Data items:
((

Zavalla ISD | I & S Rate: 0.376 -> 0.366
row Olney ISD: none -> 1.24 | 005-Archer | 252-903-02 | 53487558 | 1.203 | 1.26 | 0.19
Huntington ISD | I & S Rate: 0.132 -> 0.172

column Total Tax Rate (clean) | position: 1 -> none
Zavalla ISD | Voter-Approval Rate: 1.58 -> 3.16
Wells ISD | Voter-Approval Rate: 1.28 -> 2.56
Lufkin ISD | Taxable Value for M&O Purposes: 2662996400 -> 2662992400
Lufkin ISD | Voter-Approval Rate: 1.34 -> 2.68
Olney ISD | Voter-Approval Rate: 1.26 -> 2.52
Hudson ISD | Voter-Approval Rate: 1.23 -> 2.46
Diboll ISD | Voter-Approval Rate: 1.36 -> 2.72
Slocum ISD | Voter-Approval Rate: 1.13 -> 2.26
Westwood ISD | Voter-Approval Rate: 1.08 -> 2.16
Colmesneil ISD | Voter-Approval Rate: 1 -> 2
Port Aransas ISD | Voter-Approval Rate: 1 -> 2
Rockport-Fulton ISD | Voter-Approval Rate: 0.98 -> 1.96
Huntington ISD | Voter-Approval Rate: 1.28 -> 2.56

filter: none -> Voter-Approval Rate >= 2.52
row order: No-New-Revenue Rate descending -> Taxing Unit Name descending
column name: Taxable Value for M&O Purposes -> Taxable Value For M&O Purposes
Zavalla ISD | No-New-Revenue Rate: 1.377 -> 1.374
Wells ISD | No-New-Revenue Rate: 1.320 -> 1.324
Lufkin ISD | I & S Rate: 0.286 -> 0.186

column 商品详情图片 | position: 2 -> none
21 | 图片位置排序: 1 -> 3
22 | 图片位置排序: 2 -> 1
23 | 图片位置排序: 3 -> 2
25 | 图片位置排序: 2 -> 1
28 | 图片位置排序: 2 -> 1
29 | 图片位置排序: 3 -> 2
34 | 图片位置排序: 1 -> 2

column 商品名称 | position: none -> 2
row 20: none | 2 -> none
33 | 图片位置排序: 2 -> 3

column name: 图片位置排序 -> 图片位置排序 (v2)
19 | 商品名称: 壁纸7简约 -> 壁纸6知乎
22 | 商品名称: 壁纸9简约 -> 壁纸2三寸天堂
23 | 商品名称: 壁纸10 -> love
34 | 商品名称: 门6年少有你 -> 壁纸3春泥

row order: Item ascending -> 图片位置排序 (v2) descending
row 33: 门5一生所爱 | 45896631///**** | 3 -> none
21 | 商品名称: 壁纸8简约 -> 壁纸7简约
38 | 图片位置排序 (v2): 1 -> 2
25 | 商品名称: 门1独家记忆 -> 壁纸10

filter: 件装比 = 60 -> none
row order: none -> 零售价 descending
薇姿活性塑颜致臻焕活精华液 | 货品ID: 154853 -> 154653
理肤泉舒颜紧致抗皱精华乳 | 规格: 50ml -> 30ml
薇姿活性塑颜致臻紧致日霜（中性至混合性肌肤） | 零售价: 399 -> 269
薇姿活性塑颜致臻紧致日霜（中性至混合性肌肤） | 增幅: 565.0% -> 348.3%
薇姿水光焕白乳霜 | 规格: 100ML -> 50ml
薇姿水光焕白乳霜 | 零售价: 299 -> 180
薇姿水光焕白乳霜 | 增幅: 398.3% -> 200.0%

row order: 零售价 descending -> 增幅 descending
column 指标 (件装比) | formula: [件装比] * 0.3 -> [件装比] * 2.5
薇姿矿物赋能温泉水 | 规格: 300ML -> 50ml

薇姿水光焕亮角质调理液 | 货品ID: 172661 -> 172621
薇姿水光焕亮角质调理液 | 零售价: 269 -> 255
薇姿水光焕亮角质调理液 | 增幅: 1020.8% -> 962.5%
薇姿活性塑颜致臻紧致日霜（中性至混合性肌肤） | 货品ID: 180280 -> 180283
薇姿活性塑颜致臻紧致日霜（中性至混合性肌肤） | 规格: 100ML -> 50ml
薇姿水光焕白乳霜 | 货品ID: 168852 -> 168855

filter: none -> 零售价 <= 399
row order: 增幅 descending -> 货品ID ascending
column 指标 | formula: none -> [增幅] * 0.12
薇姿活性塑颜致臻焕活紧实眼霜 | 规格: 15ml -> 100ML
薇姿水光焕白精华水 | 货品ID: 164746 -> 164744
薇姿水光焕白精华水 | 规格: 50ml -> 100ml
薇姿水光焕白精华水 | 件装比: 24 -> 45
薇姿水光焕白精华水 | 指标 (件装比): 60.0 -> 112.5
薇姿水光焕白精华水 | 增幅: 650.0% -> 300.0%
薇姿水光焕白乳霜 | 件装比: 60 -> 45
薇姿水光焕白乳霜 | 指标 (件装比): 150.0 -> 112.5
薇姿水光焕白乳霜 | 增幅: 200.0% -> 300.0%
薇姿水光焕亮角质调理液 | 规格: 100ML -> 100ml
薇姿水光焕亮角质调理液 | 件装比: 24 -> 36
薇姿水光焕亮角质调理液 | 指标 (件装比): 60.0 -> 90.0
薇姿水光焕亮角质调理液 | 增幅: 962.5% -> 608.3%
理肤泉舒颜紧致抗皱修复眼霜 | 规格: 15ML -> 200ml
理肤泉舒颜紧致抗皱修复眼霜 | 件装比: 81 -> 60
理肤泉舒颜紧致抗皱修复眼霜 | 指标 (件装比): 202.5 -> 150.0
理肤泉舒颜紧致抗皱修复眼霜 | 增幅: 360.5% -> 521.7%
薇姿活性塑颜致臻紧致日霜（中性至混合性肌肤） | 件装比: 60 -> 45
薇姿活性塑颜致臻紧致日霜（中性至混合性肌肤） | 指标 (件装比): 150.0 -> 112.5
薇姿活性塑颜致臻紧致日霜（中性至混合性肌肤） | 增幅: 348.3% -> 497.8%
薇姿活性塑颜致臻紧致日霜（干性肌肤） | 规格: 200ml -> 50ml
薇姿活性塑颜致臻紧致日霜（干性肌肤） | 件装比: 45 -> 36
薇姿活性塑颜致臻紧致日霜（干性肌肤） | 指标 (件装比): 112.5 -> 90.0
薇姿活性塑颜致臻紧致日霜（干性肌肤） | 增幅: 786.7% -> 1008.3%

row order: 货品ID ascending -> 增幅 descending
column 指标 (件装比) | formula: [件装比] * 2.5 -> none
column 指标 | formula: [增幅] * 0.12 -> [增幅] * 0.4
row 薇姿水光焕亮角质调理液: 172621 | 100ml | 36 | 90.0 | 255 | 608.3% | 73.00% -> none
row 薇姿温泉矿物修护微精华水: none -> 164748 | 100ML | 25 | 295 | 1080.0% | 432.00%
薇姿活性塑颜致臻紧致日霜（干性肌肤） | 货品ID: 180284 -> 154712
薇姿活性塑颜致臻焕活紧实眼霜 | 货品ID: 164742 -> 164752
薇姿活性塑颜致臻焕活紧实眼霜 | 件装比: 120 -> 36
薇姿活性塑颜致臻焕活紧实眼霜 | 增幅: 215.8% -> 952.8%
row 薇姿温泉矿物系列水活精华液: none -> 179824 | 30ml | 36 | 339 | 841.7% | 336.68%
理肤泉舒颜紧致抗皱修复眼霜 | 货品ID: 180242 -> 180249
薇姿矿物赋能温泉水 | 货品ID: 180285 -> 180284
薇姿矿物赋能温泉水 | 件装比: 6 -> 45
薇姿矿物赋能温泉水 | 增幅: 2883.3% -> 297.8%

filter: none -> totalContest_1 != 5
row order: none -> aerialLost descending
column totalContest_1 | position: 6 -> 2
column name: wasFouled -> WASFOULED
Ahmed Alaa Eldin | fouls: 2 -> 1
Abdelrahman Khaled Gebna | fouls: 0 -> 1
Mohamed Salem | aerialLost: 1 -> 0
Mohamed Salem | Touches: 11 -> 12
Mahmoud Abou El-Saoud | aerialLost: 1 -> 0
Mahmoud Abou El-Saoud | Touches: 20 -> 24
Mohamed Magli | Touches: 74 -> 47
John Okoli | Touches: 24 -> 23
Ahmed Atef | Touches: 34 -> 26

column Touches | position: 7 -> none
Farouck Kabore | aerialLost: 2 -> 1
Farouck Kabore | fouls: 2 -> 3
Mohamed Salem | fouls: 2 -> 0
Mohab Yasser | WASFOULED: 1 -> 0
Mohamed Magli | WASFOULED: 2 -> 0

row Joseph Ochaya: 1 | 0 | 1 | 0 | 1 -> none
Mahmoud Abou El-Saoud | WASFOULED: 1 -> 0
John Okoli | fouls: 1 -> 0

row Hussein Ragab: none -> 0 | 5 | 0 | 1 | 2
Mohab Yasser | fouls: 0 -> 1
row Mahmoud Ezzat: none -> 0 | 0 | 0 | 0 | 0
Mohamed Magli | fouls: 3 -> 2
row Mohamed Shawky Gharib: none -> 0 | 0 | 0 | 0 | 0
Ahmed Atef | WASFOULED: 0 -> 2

))

• _What the task asks_:
Tally the lines of the records that contain the word "Magli" and state the total alone.

• _Solution_:
3